Exercise requirements. Transcribe the records below exactly, leaving out any pictures.

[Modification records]
>>

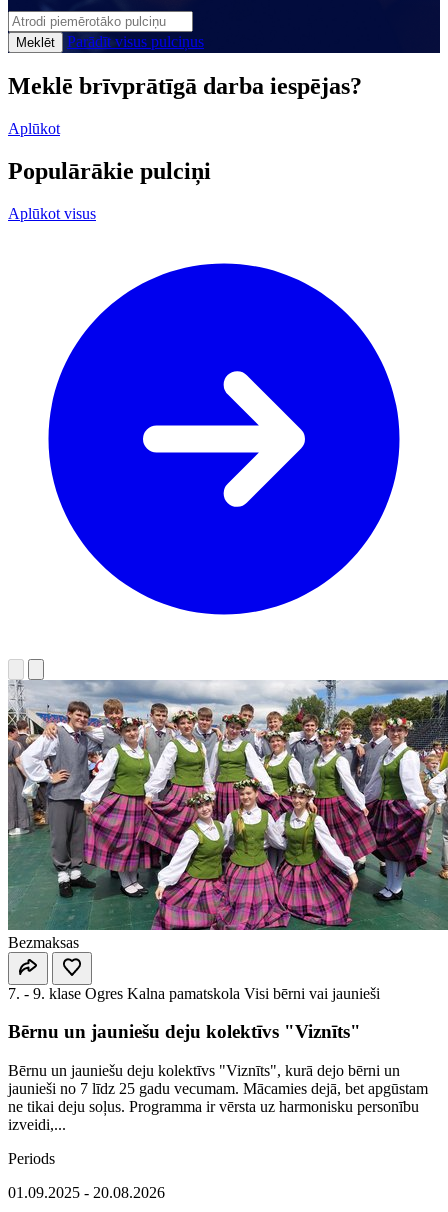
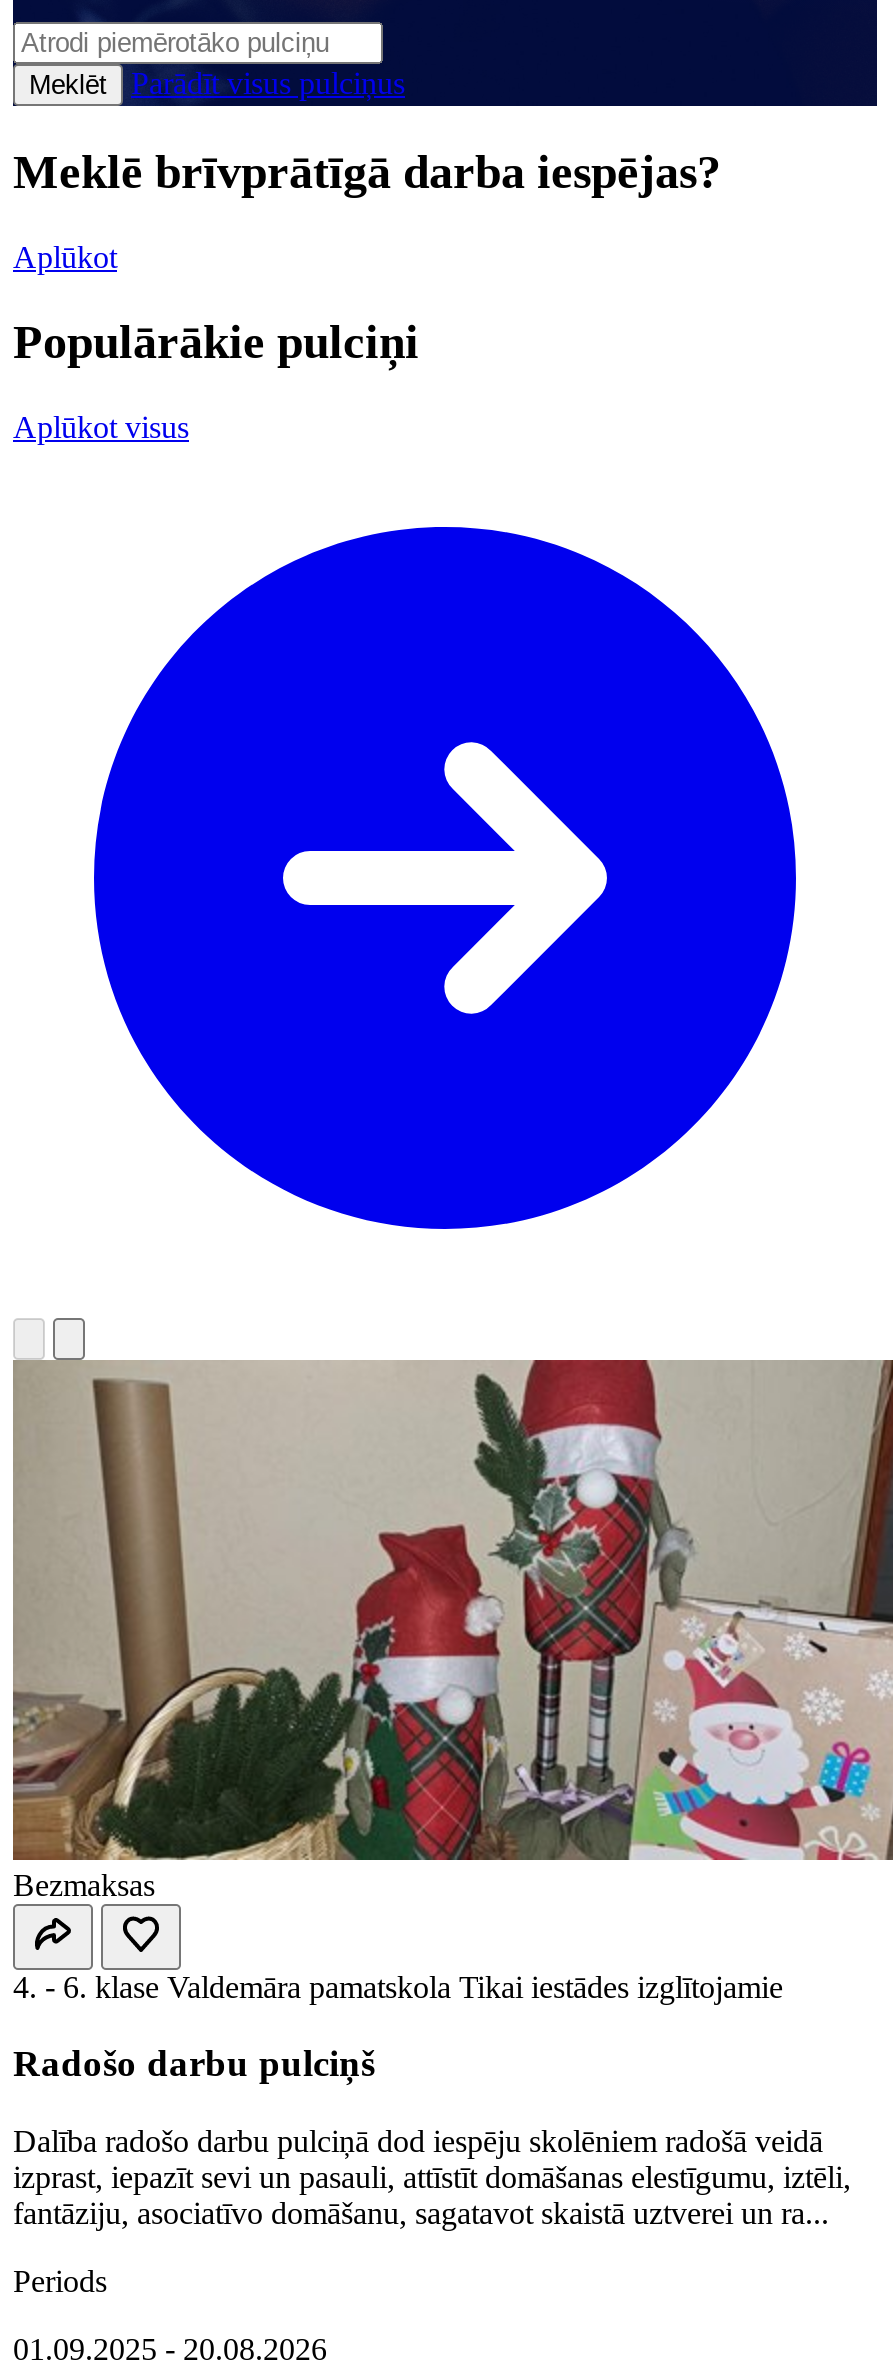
- [image]
+ [image]

- 7. - 9. klase Ogres Kalna pamatskola Visi bērni vai jaunieši
+ 4. - 6. klase Valdemāra pamatskola Tikai iestādes izglītojamie

- Bērnu un jauniešu deju kolektīvs "Viznīts"
+ Radošo darbu pulciņš

- Bērnu un jauniešu deju kolektīvs "Viznīts", kurā dejo bērni un
- jaunieši no 7 līdz 25 gadu vecumam. Mācamies dejā, bet apgūstam
- ne tikai deju soļus. Programma ir vērsta uz harmonisku personību
- izveidi,...
+ Dalība radošo darbu pulciņā dod iespēju skolēniem radošā veidā
+ izprast, iepazīt sevi un pasauli, attīstīt domāšanas elestīgumu, iztēli,
+ fantāziju, asociatīvo domāšanu, sagatavot skaistā uztverei un ra...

<<

Written solution.
- [image]
+ [image]

- 7. - 9. klase Ogres Kalna pamatskola Visi bērni vai jaunieši
+ 4. - 6. klase Valdemāra pamatskola Tikai iestādes izglītojamie

- Bērnu un jauniešu deju kolektīvs "Viznīts"
+ Radošo darbu pulciņš

- Bērnu un jauniešu deju kolektīvs "Viznīts", kurā dejo bērni un
- jaunieši no 7 līdz 25 gadu vecumam. Mācamies dejā, bet apgūstam
- ne tikai deju soļus. Programma ir vērsta uz harmonisku personību
- izveidi,...
+ Dalība radošo darbu pulciņā dod iespēju skolēniem radošā veidā
+ izprast, iepazīt sevi un pasauli, attīstīt domāšanas elestīgumu, iztēli,
+ fantāziju, asociatīvo domāšanu, sagatavot skaistā uztverei un ra...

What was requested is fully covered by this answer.